Content starts
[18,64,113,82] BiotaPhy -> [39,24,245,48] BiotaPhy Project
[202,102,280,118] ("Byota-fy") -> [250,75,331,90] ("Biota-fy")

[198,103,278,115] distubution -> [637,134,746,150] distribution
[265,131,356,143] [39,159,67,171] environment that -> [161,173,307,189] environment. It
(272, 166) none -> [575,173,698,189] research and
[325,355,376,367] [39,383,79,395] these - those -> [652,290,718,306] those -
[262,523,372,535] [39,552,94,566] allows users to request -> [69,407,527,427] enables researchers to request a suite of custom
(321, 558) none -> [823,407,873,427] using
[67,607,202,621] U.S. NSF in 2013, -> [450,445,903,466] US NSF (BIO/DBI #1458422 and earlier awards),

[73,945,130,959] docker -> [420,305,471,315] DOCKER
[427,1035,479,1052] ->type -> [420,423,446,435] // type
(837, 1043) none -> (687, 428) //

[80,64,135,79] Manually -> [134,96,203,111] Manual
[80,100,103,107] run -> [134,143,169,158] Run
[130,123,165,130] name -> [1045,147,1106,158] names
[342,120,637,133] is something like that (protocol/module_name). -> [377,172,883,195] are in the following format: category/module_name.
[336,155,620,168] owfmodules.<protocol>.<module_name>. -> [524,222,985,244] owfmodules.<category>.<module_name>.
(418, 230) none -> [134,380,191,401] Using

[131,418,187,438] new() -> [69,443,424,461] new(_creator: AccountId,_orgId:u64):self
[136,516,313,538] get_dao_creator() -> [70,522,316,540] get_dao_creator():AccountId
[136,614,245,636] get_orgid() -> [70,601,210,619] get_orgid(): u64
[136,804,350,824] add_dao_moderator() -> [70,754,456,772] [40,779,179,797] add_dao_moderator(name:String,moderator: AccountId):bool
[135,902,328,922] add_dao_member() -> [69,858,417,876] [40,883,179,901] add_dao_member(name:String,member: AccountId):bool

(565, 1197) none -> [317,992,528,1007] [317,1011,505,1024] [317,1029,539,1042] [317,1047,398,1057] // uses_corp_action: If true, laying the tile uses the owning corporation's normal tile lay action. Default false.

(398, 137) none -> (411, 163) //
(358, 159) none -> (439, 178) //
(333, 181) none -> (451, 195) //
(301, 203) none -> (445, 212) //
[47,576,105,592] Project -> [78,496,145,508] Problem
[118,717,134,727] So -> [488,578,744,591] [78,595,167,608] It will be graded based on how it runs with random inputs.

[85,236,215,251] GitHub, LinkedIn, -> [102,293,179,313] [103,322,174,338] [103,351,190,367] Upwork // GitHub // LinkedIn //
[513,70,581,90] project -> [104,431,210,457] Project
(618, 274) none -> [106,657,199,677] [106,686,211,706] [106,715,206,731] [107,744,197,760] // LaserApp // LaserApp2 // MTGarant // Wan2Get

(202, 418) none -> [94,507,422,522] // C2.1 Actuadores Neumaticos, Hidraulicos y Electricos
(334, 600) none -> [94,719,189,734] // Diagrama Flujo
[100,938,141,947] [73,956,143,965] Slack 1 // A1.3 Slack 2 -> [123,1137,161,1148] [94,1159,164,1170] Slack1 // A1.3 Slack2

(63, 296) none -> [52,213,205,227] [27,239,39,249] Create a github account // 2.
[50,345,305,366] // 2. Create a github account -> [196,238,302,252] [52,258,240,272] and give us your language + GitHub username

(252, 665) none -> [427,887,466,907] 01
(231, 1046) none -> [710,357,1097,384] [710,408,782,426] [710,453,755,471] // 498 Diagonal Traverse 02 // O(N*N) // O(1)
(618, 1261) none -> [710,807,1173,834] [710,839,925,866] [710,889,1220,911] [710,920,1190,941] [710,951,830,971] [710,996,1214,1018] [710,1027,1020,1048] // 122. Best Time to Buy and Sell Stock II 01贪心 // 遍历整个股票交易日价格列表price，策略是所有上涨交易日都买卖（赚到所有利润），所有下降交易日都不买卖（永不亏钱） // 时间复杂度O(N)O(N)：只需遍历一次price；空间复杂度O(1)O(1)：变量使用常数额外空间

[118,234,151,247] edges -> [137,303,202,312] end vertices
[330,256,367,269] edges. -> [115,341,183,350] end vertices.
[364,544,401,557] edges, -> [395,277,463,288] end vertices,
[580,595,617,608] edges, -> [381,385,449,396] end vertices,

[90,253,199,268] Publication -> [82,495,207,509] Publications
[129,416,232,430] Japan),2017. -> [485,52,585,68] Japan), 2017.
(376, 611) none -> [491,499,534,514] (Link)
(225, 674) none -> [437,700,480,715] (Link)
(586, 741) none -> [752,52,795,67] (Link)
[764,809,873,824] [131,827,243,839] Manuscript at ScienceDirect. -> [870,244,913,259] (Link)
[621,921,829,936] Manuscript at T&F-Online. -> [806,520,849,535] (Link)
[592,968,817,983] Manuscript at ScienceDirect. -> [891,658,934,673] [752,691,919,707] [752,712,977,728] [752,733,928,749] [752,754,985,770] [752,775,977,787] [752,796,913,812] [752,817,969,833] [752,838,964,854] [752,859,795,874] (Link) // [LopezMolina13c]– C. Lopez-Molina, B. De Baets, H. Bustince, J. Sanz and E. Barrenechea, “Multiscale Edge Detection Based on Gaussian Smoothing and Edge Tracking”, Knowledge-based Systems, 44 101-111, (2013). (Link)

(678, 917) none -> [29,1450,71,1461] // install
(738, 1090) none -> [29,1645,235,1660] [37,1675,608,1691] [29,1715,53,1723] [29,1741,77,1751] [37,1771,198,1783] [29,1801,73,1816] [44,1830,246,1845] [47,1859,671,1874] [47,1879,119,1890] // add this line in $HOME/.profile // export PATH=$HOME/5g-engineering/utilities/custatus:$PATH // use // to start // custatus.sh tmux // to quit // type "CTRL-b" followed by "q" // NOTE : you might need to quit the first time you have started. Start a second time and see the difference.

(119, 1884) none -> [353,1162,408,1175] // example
Content ends
- [Your assignment] All of the material should appear again, reproduced word for word.

- [Your solution]
[18,64,113,82] BiotaPhy -> [39,24,245,48] BiotaPhy Project
[202,102,280,118] ("Byota-fy") -> [250,75,331,90] ("Biota-fy")

[198,103,278,115] distubution -> [637,134,746,150] distribution
[265,131,356,143] [39,159,67,171] environment that -> [161,173,307,189] environment. It
(272, 166) none -> [575,173,698,189] research and
[325,355,376,367] [39,383,79,395] these - those -> [652,290,718,306] those -
[262,523,372,535] [39,552,94,566] allows users to request -> [69,407,527,427] enables researchers to request a suite of custom
(321, 558) none -> [823,407,873,427] using
[67,607,202,621] U.S. NSF in 2013, -> [450,445,903,466] US NSF (BIO/DBI #1458422 and earlier awards),

[73,945,130,959] docker -> [420,305,471,315] DOCKER
[427,1035,479,1052] ->type -> [420,423,446,435] // type
(837, 1043) none -> (687, 428) //

[80,64,135,79] Manually -> [134,96,203,111] Manual
[80,100,103,107] run -> [134,143,169,158] Run
[130,123,165,130] name -> [1045,147,1106,158] names
[342,120,637,133] is something like that (protocol/module_name). -> [377,172,883,195] are in the following format: category/module_name.
[336,155,620,168] owfmodules.<protocol>.<module_name>. -> [524,222,985,244] owfmodules.<category>.<module_name>.
(418, 230) none -> [134,380,191,401] Using

[131,418,187,438] new() -> [69,443,424,461] new(_creator: AccountId,_orgId:u64):self
[136,516,313,538] get_dao_creator() -> [70,522,316,540] get_dao_creator():AccountId
[136,614,245,636] get_orgid() -> [70,601,210,619] get_orgid(): u64
[136,804,350,824] add_dao_moderator() -> [70,754,456,772] [40,779,179,797] add_dao_moderator(name:String,moderator: AccountId):bool
[135,902,328,922] add_dao_member() -> [69,858,417,876] [40,883,179,901] add_dao_member(name:String,member: AccountId):bool

(565, 1197) none -> [317,992,528,1007] [317,1011,505,1024] [317,1029,539,1042] [317,1047,398,1057] // uses_corp_action: If true, laying the tile uses the owning corporation's normal tile lay action. Default false.

(398, 137) none -> (411, 163) //
(358, 159) none -> (439, 178) //
(333, 181) none -> (451, 195) //
(301, 203) none -> (445, 212) //
[47,576,105,592] Project -> [78,496,145,508] Problem
[118,717,134,727] So -> [488,578,744,591] [78,595,167,608] It will be graded based on how it runs with random inputs.

[85,236,215,251] GitHub, LinkedIn, -> [102,293,179,313] [103,322,174,338] [103,351,190,367] Upwork // GitHub // LinkedIn //
[513,70,581,90] project -> [104,431,210,457] Project
(618, 274) none -> [106,657,199,677] [106,686,211,706] [106,715,206,731] [107,744,197,760] // LaserApp // LaserApp2 // MTGarant // Wan2Get

(202, 418) none -> [94,507,422,522] // C2.1 Actuadores Neumaticos, Hidraulicos y Electricos
(334, 600) none -> [94,719,189,734] // Diagrama Flujo
[100,938,141,947] [73,956,143,965] Slack 1 // A1.3 Slack 2 -> [123,1137,161,1148] [94,1159,164,1170] Slack1 // A1.3 Slack2

(63, 296) none -> [52,213,205,227] [27,239,39,249] Create a github account // 2.
[50,345,305,366] // 2. Create a github account -> [196,238,302,252] [52,258,240,272] and give us your language + GitHub username

(252, 665) none -> [427,887,466,907] 01
(231, 1046) none -> [710,357,1097,384] [710,408,782,426] [710,453,755,471] // 498 Diagonal Traverse 02 // O(N*N) // O(1)
(618, 1261) none -> [710,807,1173,834] [710,839,925,866] [710,889,1220,911] [710,920,1190,941] [710,951,830,971] [710,996,1214,1018] [710,1027,1020,1048] // 122. Best Time to Buy and Sell Stock II 01贪心 // 遍历整个股票交易日价格列表price，策略是所有上涨交易日都买卖（赚到所有利润），所有下降交易日都不买卖（永不亏钱） // 时间复杂度O(N)O(N)：只需遍历一次price；空间复杂度O(1)O(1)：变量使用常数额外空间

[118,234,151,247] edges -> [137,303,202,312] end vertices
[330,256,367,269] edges. -> [115,341,183,350] end vertices.
[364,544,401,557] edges, -> [395,277,463,288] end vertices,
[580,595,617,608] edges, -> [381,385,449,396] end vertices,

[90,253,199,268] Publication -> [82,495,207,509] Publications
[129,416,232,430] Japan),2017. -> [485,52,585,68] Japan), 2017.
(376, 611) none -> [491,499,534,514] (Link)
(225, 674) none -> [437,700,480,715] (Link)
(586, 741) none -> [752,52,795,67] (Link)
[764,809,873,824] [131,827,243,839] Manuscript at ScienceDirect. -> [870,244,913,259] (Link)
[621,921,829,936] Manuscript at T&F-Online. -> [806,520,849,535] (Link)
[592,968,817,983] Manuscript at ScienceDirect. -> [891,658,934,673] [752,691,919,707] [752,712,977,728] [752,733,928,749] [752,754,985,770] [752,775,977,787] [752,796,913,812] [752,817,969,833] [752,838,964,854] [752,859,795,874] (Link) // [LopezMolina13c]– C. Lopez-Molina, B. De Baets, H. Bustince, J. Sanz and E. Barrenechea, “Multiscale Edge Detection Based on Gaussian Smoothing and Edge Tracking”, Knowledge-based Systems, 44 101-111, (2013). (Link)

(678, 917) none -> [29,1450,71,1461] // install
(738, 1090) none -> [29,1645,235,1660] [37,1675,608,1691] [29,1715,53,1723] [29,1741,77,1751] [37,1771,198,1783] [29,1801,73,1816] [44,1830,246,1845] [47,1859,671,1874] [47,1879,119,1890] // add this line in $HOME/.profile // export PATH=$HOME/5g-engineering/utilities/custatus:$PATH // use // to start // custatus.sh tmux // to quit // type "CTRL-b" followed by "q" // NOTE : you might need to quit the first time you have started. Start a second time and see the difference.

(119, 1884) none -> [353,1162,408,1175] // example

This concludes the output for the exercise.